全身的な先天異常症候群の40%には口腔領域に何らかの異常が出現するとされ、口腔領域には様々な先天性疾患がみられる。中でも口唇裂・口蓋裂は日本人一般集団の0.2%に発生し、あらゆる外表奇形の中で最も高い頻度で出現してくる疾患である。その障害は顔の形の問題にとどまらず、呼吸・吸啜・嚥下・咀嚼・音声言語(構音)など口腔機能のすべてに及ぶ。当教室では、その診断・治療の技術の開発、さらに将来の予防をめざした臨床的・基礎的研究を行っている。
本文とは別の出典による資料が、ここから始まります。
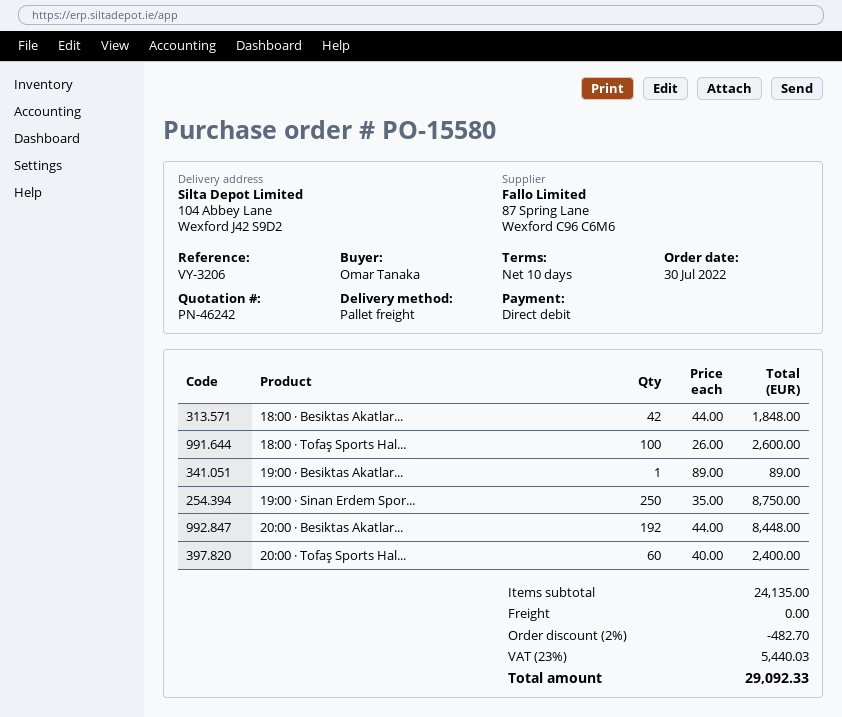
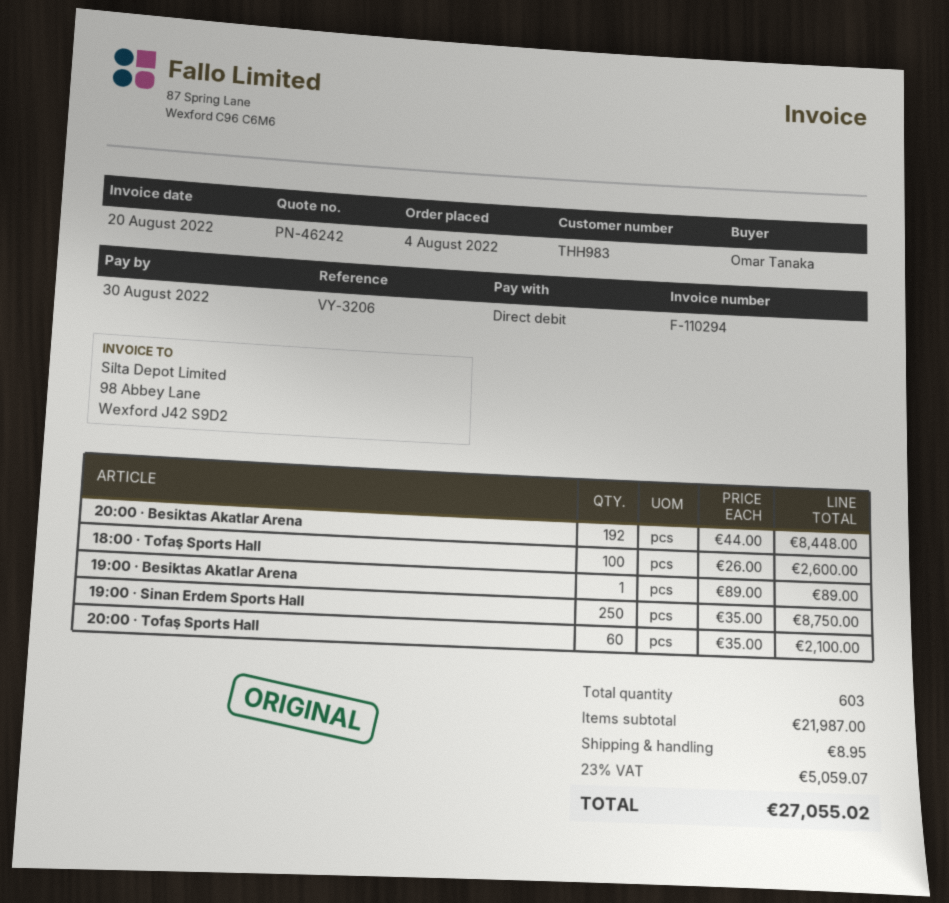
order date: 2022-07-30 -> 2022-08-04
18:00 · Besiktas Akatlar...: 42 x 44.00 = 1848.00 -> none
20:00 · Tofaş Sports Hal...: 60 x 40.00 = 2400.00 -> 60 x 35.00 = 2100.00
subtotal: 24135.00 -> 21987.00
discount: 2% = 482.70 -> none
shipping: 0.00 -> 8.95
tax: 23% = 5440.03 -> 23% = 5059.07
total: 29092.33 -> 27055.02

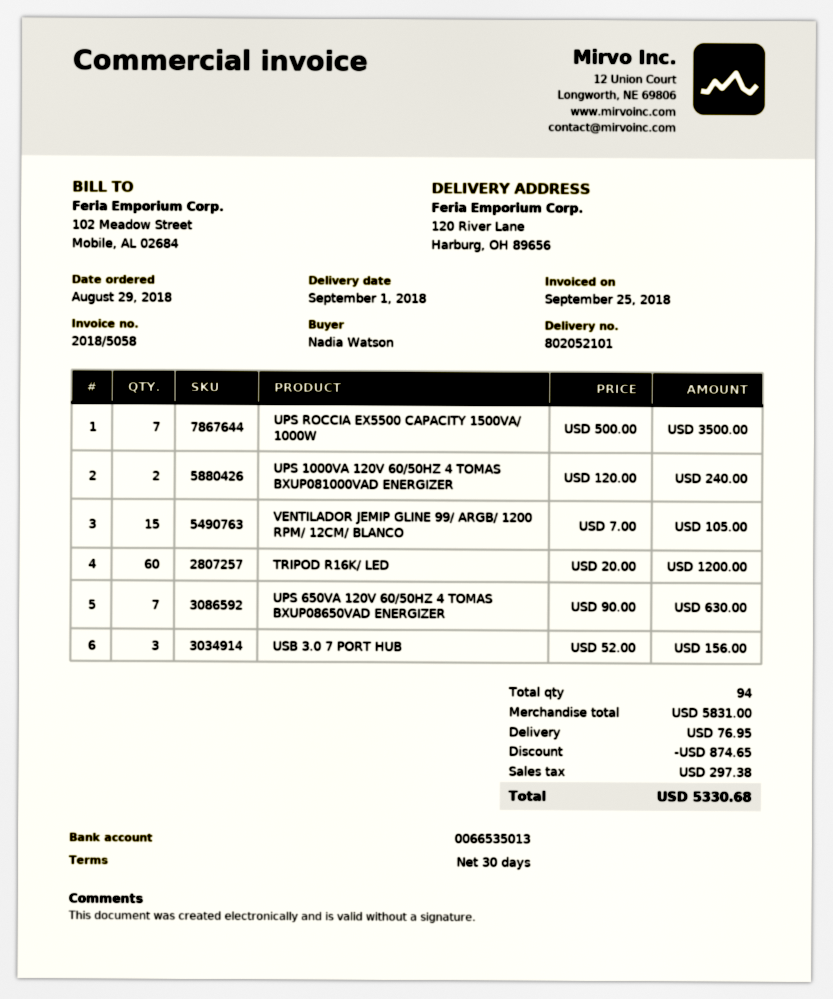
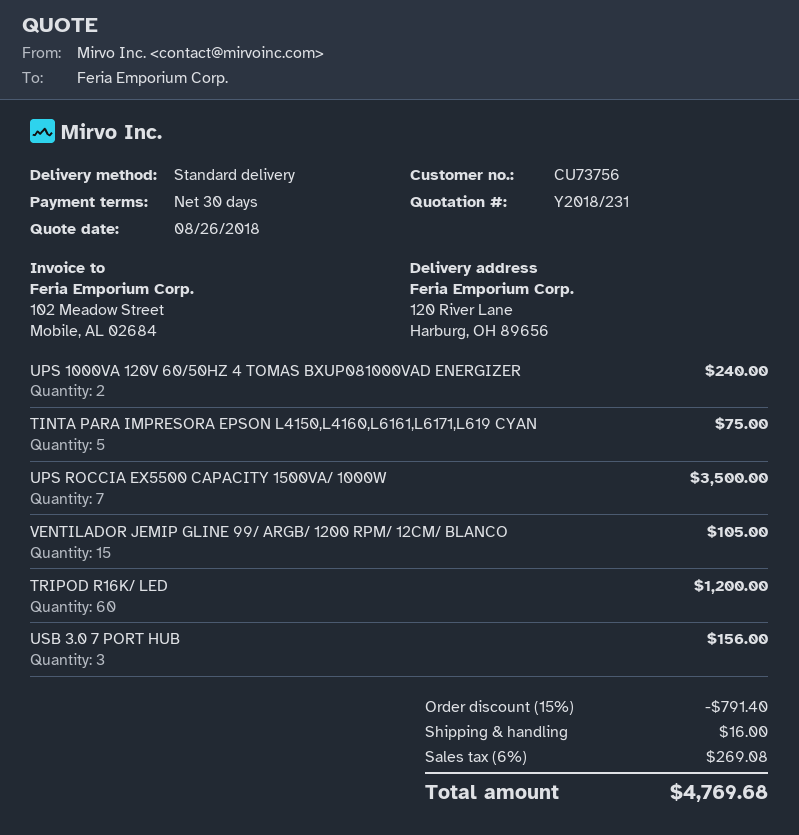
UPS 650VA 120V 60/50HZ 4 TOMAS BXUP08650VAD ENERGIZER: 7 for 630.00 -> none
TINTA PARA IMPRESORA EPSON L4150,L4160,L6161,L6171,L619 CYAN: none -> 5 for 75.00
discount: 874.65 -> 791.40
shipping: 76.95 -> 16.00
tax: 297.38 -> 269.08
total: 5330.68 -> 4769.68

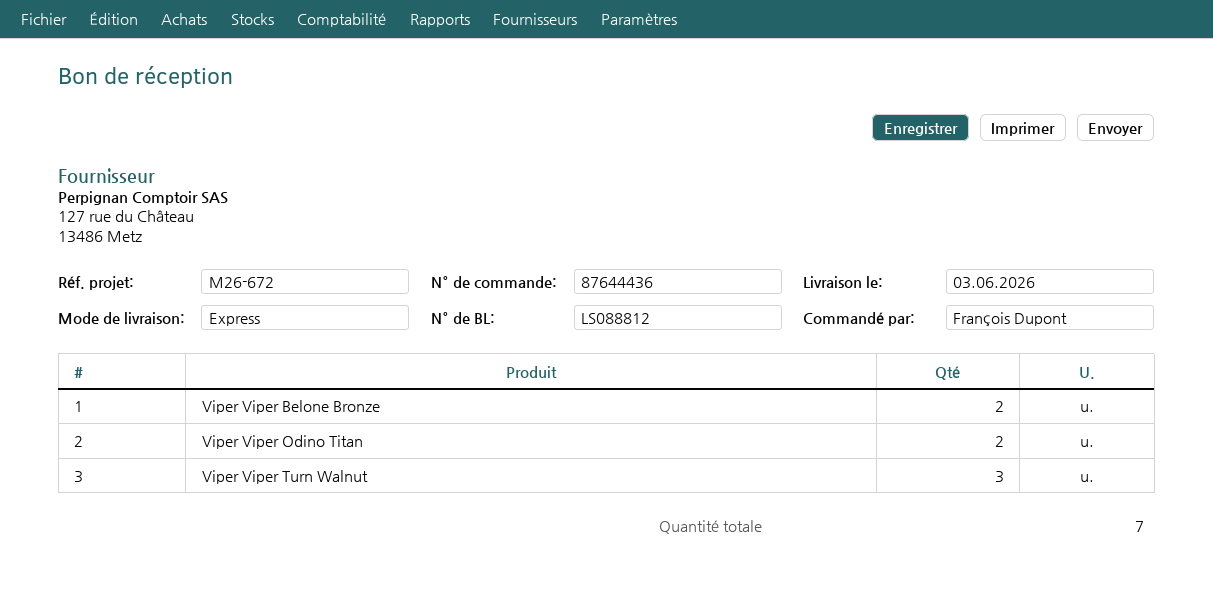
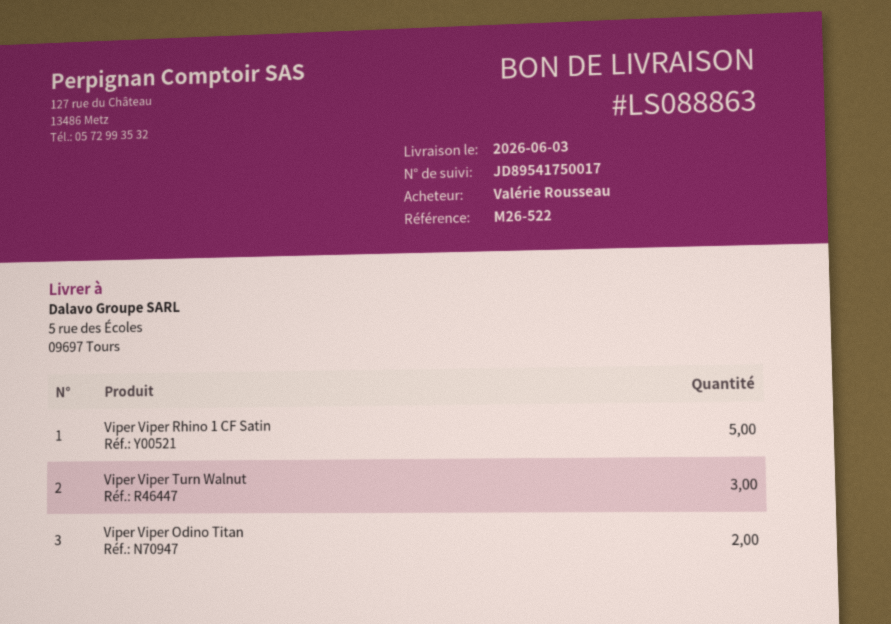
delivery note number: LS088812 -> LS088863
reference: M26-672 -> M26-522
ordered by: François Dupont -> Valérie Rousseau
Viper Viper Belone Bronze: 2 -> none
Viper Viper Rhino 1 CF Satin: none -> 5

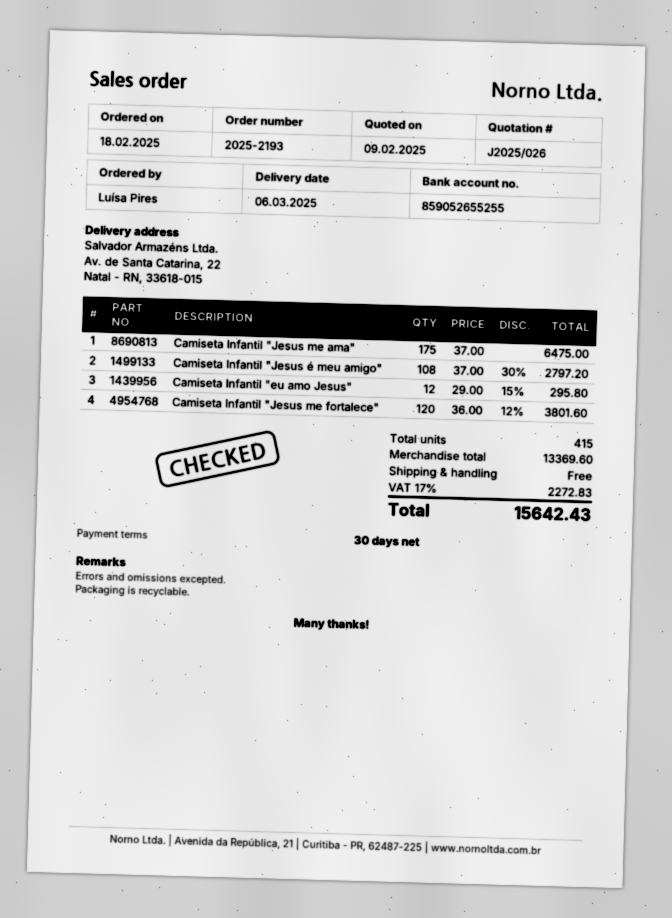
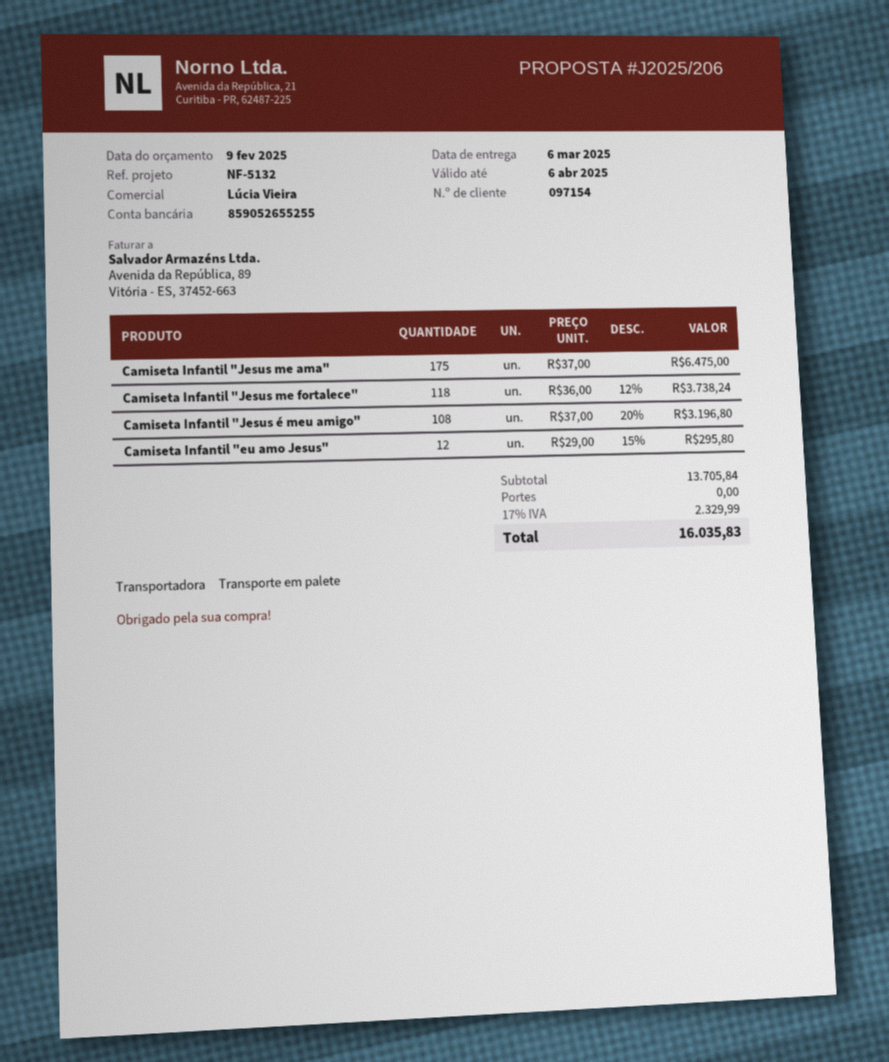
quote number: J2025/026 -> J2025/206
Camiseta Infantil "Jesus é meu amigo": 108 x 37.00 - 30% = 2797.20 -> 108 x 37.00 - 20% = 3196.80
Camiseta Infantil "Jesus me fortalece": 120 x 36.00 - 12% = 3801.60 -> 118 x 36.00 - 12% = 3738.24
subtotal: 13369.60 -> 13705.84
tax: 17% = 2272.83 -> 17% = 2329.99
total: 15642.43 -> 16035.83

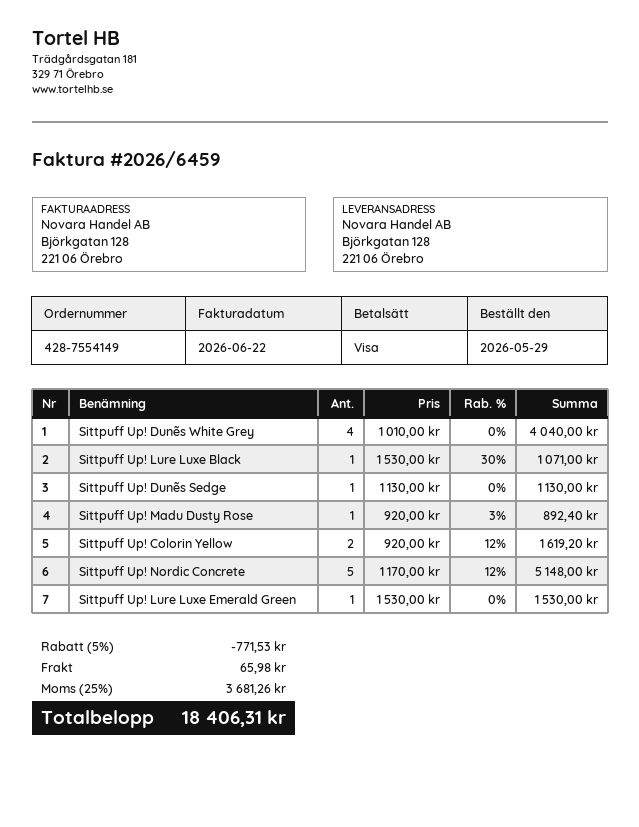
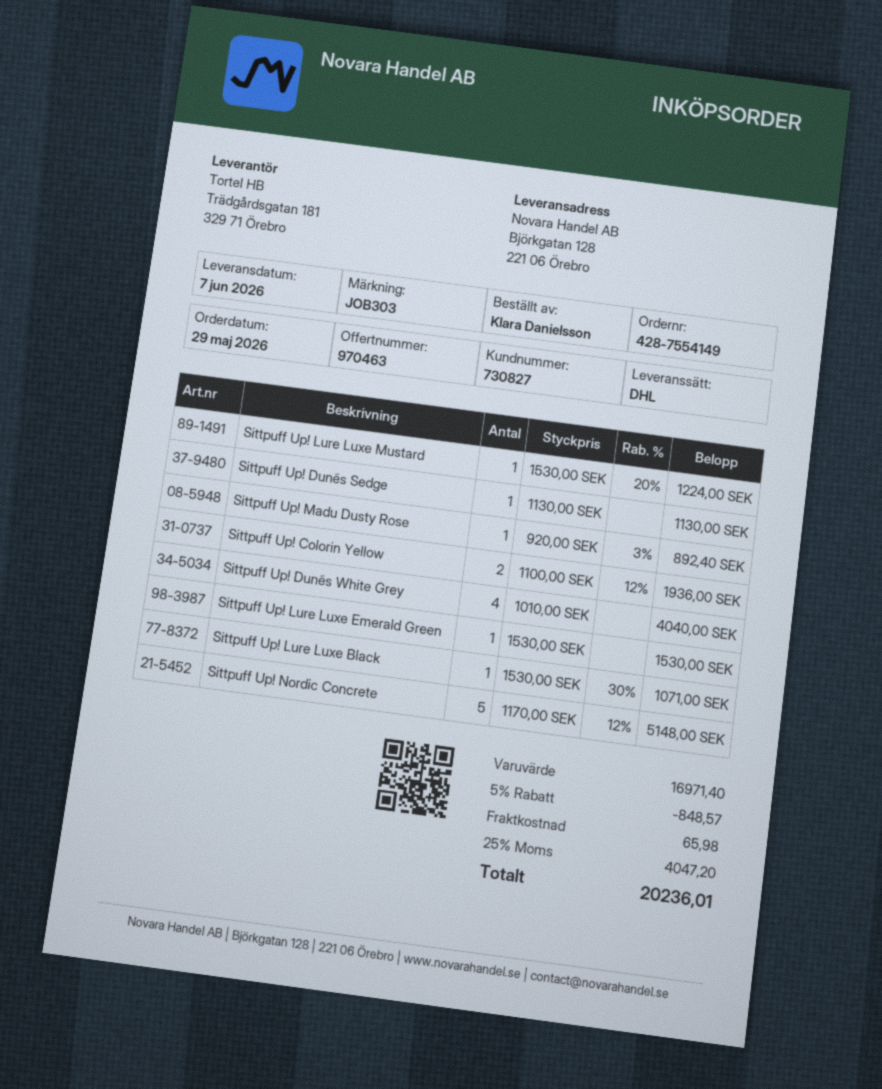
Sittpuff Up! Colorin Yellow: 2 x 920.00 - 12% = 1619.20 -> 2 x 1100.00 - 12% = 1936.00
Sittpuff Up! Lure Luxe Mustard: none -> 1 x 1530.00 - 20% = 1224.00
discount: 5% = 771.53 -> 5% = 848.57
tax: 25% = 3681.26 -> 25% = 4047.20
total: 18406.31 -> 20236.01

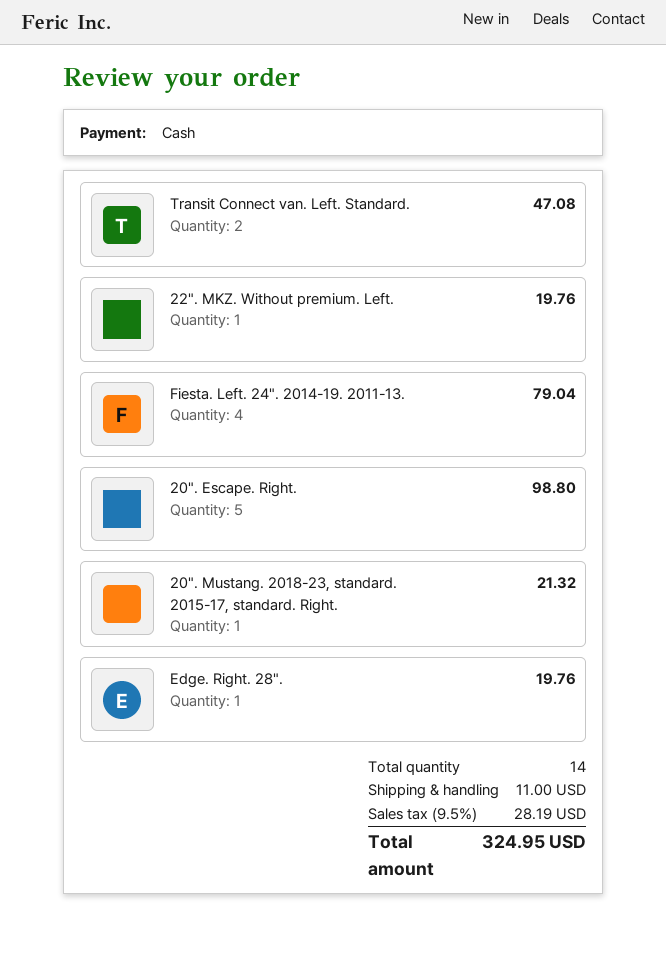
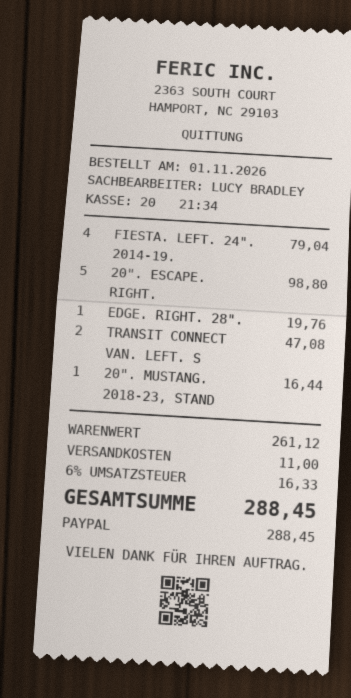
payment method: cash -> PayPal
22". MKZ. Without premium. Left.: 1 for 19.76 -> none
20". Mustang. 2018-23, standard. 2015-17, standard. Right.: 1 for 21.32 -> 1 for 16.44
tax: 9.5% = 28.19 -> 6% = 16.33
total: 324.95 -> 288.45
 臨床研究面では、出生直後からHotz 型口蓋床を用いた早期顎矯正と二段階口蓋形成術ならびに当教室で開発した下顎外側皮質骨移植による顎裂部再建を組み合わせ、顎発育を障害しない治療システムの開発に取り組んでいる。また、先天異常発生の危険率を高めるとされる環境要因を制御した計画妊娠を行うことによって口唇口蓋裂発生を予防する研究に参加している。
 基礎研究面では、近年分子生物学的研究の発展によりこれまで不明とされてきたこれら疾患の遺伝子解析が始まっているが、WHOのヒトゲノム・遺伝子解析研究に関する倫理指針に従い、国内外の専門施設と共同で候補遺伝子の探求に着手している。